Advisory Committee on Historical Diplomatic Documentation
The Advisory Committee on Historical Diplomatic Documentation, established under the Foreign Relations statute, reviews records, advises, and makes recommendations concerning the Foreign Relations series. The Advisory Committee monitors the overall compilation and editorial process of the series and advises on all aspects of the preparation and declassification of the series. The Advisory Committee does not necessarily review the contents of individual volumes in the series, but it makes recommendations on issues that come to its attention and reviews volumes, as it deems necessary to fulfill its advisory and statutory obligations.
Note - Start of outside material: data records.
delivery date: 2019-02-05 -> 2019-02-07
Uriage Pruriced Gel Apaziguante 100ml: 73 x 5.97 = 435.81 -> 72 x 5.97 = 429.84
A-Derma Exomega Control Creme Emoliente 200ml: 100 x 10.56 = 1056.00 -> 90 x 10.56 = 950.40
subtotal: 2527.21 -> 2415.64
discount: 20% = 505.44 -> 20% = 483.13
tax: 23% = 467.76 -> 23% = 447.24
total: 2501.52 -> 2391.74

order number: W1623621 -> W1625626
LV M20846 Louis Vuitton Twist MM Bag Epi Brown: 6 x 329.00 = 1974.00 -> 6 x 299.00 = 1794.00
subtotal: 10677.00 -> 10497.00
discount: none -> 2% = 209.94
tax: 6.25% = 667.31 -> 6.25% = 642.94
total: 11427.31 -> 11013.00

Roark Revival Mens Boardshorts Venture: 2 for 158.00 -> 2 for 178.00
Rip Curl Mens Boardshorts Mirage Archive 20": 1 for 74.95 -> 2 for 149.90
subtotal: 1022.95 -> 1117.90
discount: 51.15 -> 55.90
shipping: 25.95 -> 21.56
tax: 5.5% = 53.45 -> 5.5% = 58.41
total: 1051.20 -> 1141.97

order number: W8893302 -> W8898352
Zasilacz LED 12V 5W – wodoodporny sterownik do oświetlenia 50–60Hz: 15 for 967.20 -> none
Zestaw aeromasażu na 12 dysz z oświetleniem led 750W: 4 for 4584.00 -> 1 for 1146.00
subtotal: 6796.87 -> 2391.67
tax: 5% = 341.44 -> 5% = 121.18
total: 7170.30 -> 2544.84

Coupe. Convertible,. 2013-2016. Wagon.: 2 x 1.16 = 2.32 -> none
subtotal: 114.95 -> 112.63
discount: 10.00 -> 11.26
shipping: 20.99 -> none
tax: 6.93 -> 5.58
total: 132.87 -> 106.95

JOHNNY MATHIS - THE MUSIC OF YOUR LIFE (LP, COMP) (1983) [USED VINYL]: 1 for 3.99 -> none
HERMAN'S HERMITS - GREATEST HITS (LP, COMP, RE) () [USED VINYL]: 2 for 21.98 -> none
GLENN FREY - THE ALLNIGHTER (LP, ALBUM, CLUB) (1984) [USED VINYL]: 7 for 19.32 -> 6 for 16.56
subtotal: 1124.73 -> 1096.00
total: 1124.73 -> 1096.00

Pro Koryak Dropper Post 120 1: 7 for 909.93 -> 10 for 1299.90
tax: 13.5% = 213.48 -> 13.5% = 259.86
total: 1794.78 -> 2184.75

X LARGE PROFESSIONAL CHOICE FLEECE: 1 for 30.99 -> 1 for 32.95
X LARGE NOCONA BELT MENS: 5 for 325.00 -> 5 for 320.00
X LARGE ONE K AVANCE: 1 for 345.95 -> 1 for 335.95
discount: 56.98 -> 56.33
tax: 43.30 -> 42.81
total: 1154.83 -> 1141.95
Presidential Recordings and Materials Preservation Act Review
Under the terms of the Presidential Recordings and Materials Preservation Act (PRMPA) of 1974 (44 U.S.C. 2011 note), the National Archives and Records Administration (NARA) has custody of the Nixon Presidential historical materials. The requirements of the PRMPA and implementing regulations govern access to the Nixon Presidential historical materials. The PRMPA and implementing public access regulations require NARA to review for additional restrictions in order to ensure the protection of the privacy rights of former Nixon White House officials, since these officials were not given the opportunity to separate their personal materials from public papers. Thus, the PRMPA and implementing public access regulations require NARA formally to notify the Nixon estate and former Nixon White House staff members that the agency is scheduling for public release Nixon White House historical materials. The Nixon Estate and former White House staff members have 30 days to contest the release of Nixon historical materials in which they were a participant or are mentioned. Further, the PRMPA and implementing regulations require NARA to segregate and return to the creator of files private and personal materials. All Foreign Relations volumes that include materials from NARA's Nixon Presidential Materials Staff are processed and released in accordance with the PRMPA.
Nixon White House Tapes
Access to the Nixon White House tape recordings is governed by the terms of the PRMPA and an access agreement with the Office of Presidential Libraries of the National Archives and Records Administration and the Nixon Estate. In February 1971, President Nixon initiated a voice activated taping system in the Oval Office of the White House and, subsequently, in the President's Office in the Executive Office Building, Camp David, the Cabinet Room, and White House and Camp David telephones. The audiotapes include conversations of President Nixon with his Assistant for National Security Affairs, Henry Kissinger, other White House aides, Secretary of State Rogers, other Cabinet officers, members of Congress, and key foreign officials. The clarity of the voices on the tape recordings is often very poor, but the editor has made every effort to verify the accuracy of the transcripts produced here. Readers are advised that the tape recording is the official document; the transcript represents an interpretation of that document. Through the use of digital audio and other advances in technology, the Office of the Historian has been able to enhance the tape recordings and over time produce more accurate transcripts. The result is that some transcripts printed here may differ from transcripts of the same conversations printed in previous Foreign Relations volumes. The most accurate transcripts possible, however, cannot substitute for listening to the recordings. Readers are urged to consult the recordings themselves for a full appreciation of those aspects of the conversations that cannot be captured in a transcript, such as the speakers' inflections and emphases that may convey nuances of meaning, as well as the larger context of the discussion. Declassification Review
The Office of Information Programs and Services, Bureau of Administration, conducted the declassification review for the Department of State of the documents published in this volume. The review was conducted in accordance with the standards set forth in Executive Order 12958 on Classified National Security Information, as amended, and applicable laws.